To keep us safe, our Ego-Mind (in the form of our inner critic) ironically shames us, so that we conform to other people’s expectations and thus gain love and acceptance. That’s what we had to do as kids, right? And it worked then! The result, though? Anxiety, depression, and addiction. Our Ego-Mind means well, its reason for being is to protect us. However, it doesn’t accept that distancing, controlling, achieving, and perfecting will not bring us joy. It cannot fathom that life continues after rejection and that being vulnerable allows us to experience love and belonging.

Worry is a supreme waste of energy in any situation. It creates a disturbing vibration in our frequency and drains us of energy. The way to deal with worry is to deal with the beliefs concerning what it is we choose to worry about. Release your need to be in charge or control everything. Replace your worry with a statement that affirms your choice of safety, comfort, and peace of mind. Learn more about yourself by paying attention to how you manage energy. Be aware of what no longer works by recognising how your inner ruminations become the Ground Hog Day movie of life that you meet in the outside world.

“Abundance is not the absence of scarcity; it is the presence of abundant mentality.”
― Debasish Mridha

Optimism Makes Your Brain Work Better

One Harvard study shows you can raise your IQ by 13 points by having an ‘abundance mindset.’ When scientists gave a group of farmers an IQ test before the harvest and then gave them the same test after the harvest, their scores shot up 13 points from one test to the other.

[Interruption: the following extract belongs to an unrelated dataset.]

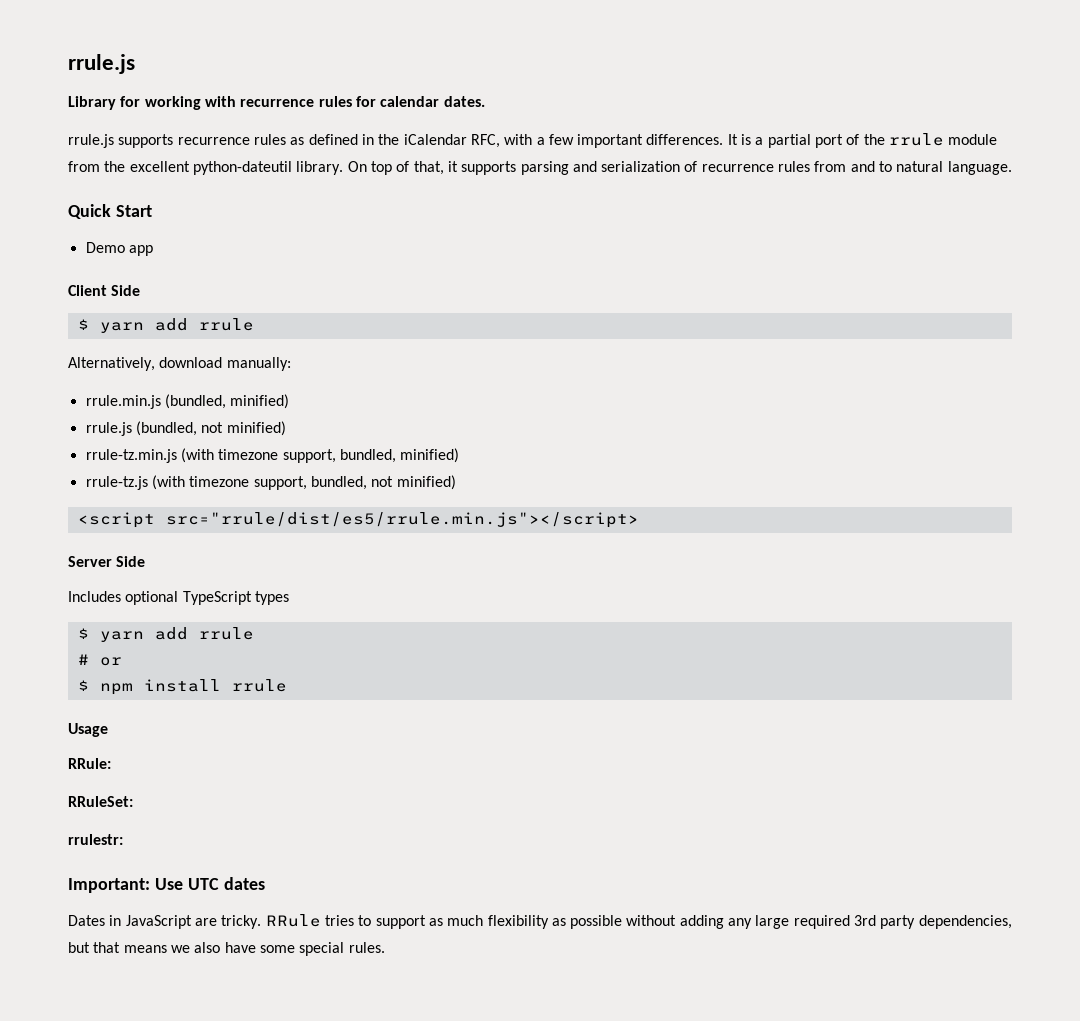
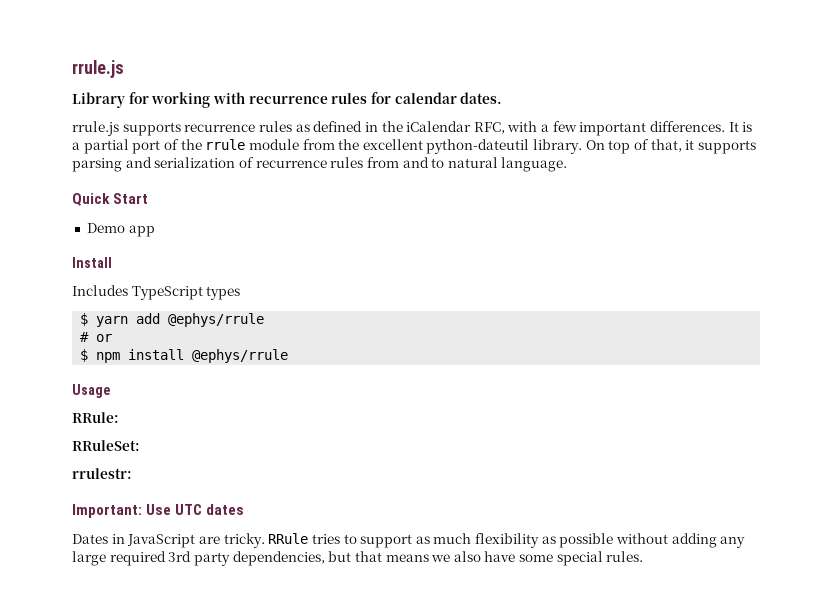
[68,285,141,296] [77,318,254,333] [68,357,291,371] [85,394,290,409] [85,421,286,436] [85,448,460,463] [85,475,456,490] [77,512,639,528] [68,556,146,567] Client Side // $ yarn add rrule // Alternatively, download manually: // rrule.min.js (bundled, minified) // rrule.js (bundled, not minified) // rrule-tz.min.js (with timezone support, bundled, minified) // rrule-tz.js (with timezone support, bundled, not minified) // <script src="rrule/dist/es5/rrule.min.js"></script> // Server Side -> [72,257,112,268] Install
[125,591,179,605] optional -> (128, 290) none
[198,627,254,640] rrule -> [168,313,265,327] @ephys/rrule
[231,679,287,692] rrule -> [192,349,289,363] @ephys/rrule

Same test, same farmers. The only difference was how worried they were about money. This is a stark reminder of the difference between a scarcity mindset, which creates stress about the things we don’t have, and an abundance mindset, which frees our brains from the constant worry that there isn’t enough to go around. Optimism and a sense of possibility literally make us smarter.

Abundance mindsets take all of the negative aspects of a scarcity mindset and flip them on their heads, turning them into positive opportunities. Abundance mindsets are grateful, creative, and cooperative. Instead of seeing life as a zero-sum game, those with an abundance mindset see all of the opportunities that life has to offer. Instead of seeing the depletion of resources, they see how human ingenuity can create new, practical solutions, and breakthroughs. They see endless opportunities.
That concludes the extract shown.